BEGIN Material for this task

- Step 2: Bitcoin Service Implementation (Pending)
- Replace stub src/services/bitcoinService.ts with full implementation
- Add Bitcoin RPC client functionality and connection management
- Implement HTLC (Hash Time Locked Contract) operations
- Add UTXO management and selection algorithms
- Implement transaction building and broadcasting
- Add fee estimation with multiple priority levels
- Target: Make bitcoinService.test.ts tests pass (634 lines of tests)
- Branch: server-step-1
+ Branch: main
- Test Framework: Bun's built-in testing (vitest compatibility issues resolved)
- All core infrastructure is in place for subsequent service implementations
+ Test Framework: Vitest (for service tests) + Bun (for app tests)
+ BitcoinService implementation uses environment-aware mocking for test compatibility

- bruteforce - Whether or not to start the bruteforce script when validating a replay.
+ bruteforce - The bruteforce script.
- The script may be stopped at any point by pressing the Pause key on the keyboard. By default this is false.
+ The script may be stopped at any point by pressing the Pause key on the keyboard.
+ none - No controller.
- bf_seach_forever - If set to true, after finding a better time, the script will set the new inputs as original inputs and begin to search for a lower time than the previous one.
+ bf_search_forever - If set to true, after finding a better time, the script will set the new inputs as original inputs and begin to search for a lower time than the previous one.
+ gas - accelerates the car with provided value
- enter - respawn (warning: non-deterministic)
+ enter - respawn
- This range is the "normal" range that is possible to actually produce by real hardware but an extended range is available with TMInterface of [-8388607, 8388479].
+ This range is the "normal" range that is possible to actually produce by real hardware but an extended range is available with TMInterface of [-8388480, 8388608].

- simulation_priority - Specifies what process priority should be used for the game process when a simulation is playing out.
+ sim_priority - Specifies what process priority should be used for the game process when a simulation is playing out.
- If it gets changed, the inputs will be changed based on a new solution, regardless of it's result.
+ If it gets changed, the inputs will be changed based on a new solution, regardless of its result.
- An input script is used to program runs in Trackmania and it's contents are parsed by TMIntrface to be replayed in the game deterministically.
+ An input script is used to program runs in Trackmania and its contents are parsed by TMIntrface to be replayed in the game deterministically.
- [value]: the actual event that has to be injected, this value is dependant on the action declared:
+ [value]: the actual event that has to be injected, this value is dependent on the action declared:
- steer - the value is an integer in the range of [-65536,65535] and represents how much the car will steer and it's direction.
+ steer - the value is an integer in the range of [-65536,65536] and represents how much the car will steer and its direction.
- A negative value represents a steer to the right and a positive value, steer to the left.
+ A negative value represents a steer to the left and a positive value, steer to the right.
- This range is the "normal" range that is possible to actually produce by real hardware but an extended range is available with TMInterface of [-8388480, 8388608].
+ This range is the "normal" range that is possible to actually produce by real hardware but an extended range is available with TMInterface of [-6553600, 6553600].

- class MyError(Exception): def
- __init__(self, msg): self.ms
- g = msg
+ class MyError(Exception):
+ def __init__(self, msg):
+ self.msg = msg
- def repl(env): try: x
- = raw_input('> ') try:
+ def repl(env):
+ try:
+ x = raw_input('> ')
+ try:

END Material for this task

**Try it**
Copy out the material above in full so that every line matches the original.

**Your solution**
- Step 2: Bitcoin Service Implementation (Pending)
- Replace stub src/services/bitcoinService.ts with full implementation
- Add Bitcoin RPC client functionality and connection management
- Implement HTLC (Hash Time Locked Contract) operations
- Add UTXO management and selection algorithms
- Implement transaction building and broadcasting
- Add fee estimation with multiple priority levels
- Target: Make bitcoinService.test.ts tests pass (634 lines of tests)
- Branch: server-step-1
+ Branch: main
- Test Framework: Bun's built-in testing (vitest compatibility issues resolved)
- All core infrastructure is in place for subsequent service implementations
+ Test Framework: Vitest (for service tests) + Bun (for app tests)
+ BitcoinService implementation uses environment-aware mocking for test compatibility

- bruteforce - Whether or not to start the bruteforce script when validating a replay.
+ bruteforce - The bruteforce script.
- The script may be stopped at any point by pressing the Pause key on the keyboard. By default this is false.
+ The script may be stopped at any point by pressing the Pause key on the keyboard.
+ none - No controller.
- bf_seach_forever - If set to true, after finding a better time, the script will set the new inputs as original inputs and begin to search for a lower time than the previous one.
+ bf_search_forever - If set to true, after finding a better time, the script will set the new inputs as original inputs and begin to search for a lower time than the previous one.
+ gas - accelerates the car with provided value
- enter - respawn (warning: non-deterministic)
+ enter - respawn
- This range is the "normal" range that is possible to actually produce by real hardware but an extended range is available with TMInterface of [-8388607, 8388479].
+ This range is the "normal" range that is possible to actually produce by real hardware but an extended range is available with TMInterface of [-8388480, 8388608].

- simulation_priority - Specifies what process priority should be used for the game process when a simulation is playing out.
+ sim_priority - Specifies what process priority should be used for the game process when a simulation is playing out.
- If it gets changed, the inputs will be changed based on a new solution, regardless of it's result.
+ If it gets changed, the inputs will be changed based on a new solution, regardless of its result.
- An input script is used to program runs in Trackmania and it's contents are parsed by TMIntrface to be replayed in the game deterministically.
+ An input script is used to program runs in Trackmania and its contents are parsed by TMIntrface to be replayed in the game deterministically.
- [value]: the actual event that has to be injected, this value is dependant on the action declared:
+ [value]: the actual event that has to be injected, this value is dependent on the action declared:
- steer - the value is an integer in the range of [-65536,65535] and represents how much the car will steer and it's direction.
+ steer - the value is an integer in the range of [-65536,65536] and represents how much the car will steer and its direction.
- A negative value represents a steer to the right and a positive value, steer to the left.
+ A negative value represents a steer to the left and a positive value, steer to the right.
- This range is the "normal" range that is possible to actually produce by real hardware but an extended range is available with TMInterface of [-8388480, 8388608].
+ This range is the "normal" range that is possible to actually produce by real hardware but an extended range is available with TMInterface of [-6553600, 6553600].

- class MyError(Exception): def
- __init__(self, msg): self.ms
- g = msg
+ class MyError(Exception):
+ def __init__(self, msg):
+ self.msg = msg
- def repl(env): try: x
- = raw_input('> ') try:
+ def repl(env):
+ try:
+ x = raw_input('> ')
+ try:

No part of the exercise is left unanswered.